Wir machen uns auf die Suche nach einem netten Restaurant für den Abend und folgen mal wieder dem Rat von Tripad­visor, der uns auch heute nicht im Stich lässt. La Vecchie Mura heißt unsere Entde­ckung und hat im Sommer sicherlich eine herrliche Terrasse. Wir sind aber schon glücklich, dass wir den aller­letzten Platz im Restaurant kriegen und genießen das leckere Essen und den lokalen Rotwein ausgiebig. Denn der Plan ist es, auf die Karfrei­tags­pro­zession zu warten, die um 21.30 Uhr beginnen soll.

Die Stadt ist kurz nach 21 Uhr von den größten Touris­ten­massen befreit, so dass man das abend­liche Ambiente in den alten Mauern erst so richtig genießen kann. Alles ist toll beleuchtet und die Stimmung ist einfach unbeschreiblich schön.

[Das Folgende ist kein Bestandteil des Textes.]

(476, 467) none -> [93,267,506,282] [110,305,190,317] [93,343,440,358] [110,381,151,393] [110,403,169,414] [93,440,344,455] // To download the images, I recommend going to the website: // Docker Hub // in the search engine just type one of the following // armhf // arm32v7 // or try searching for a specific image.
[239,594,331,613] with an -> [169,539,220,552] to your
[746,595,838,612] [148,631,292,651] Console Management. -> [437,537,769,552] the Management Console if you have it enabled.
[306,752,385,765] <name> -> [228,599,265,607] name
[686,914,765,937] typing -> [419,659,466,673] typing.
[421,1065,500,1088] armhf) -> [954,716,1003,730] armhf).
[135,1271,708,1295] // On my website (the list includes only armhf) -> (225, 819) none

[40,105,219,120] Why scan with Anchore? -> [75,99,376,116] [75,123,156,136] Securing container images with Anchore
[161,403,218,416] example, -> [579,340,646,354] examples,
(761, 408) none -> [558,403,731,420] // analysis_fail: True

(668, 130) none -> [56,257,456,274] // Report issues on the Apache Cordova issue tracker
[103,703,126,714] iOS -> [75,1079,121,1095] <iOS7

Sofie und ich strömen mit der Masse in den wirklich sehr schönen Dom, wo aber nur noch eine kurze Ansprache gehalten wird, bevor die Prozes­si­ons­teil­nehmer mit ihren schwarzen Kutten hinaus­treten und festlich zu singen beginnen. Von den alten Gemäuern hallt es zurück. Toll!

Wir beschließen aber, nachdem wir dem Ganzen etwas zugeschaut haben, zum Shuttlebus zurück­zu­kehren, damit wir auch noch gemütlich etwas im MoMo sitzen können. Als wir aber die Menge der Wartenden sehen, beschließen wir, die 900m mal eben zu Fuß zurück­zu­legen. Heimge­leuchtet von der Handy­ta­schen­lampe kommen wir unbeschadet wieder am Camping­platz an. Was ein toller Tag!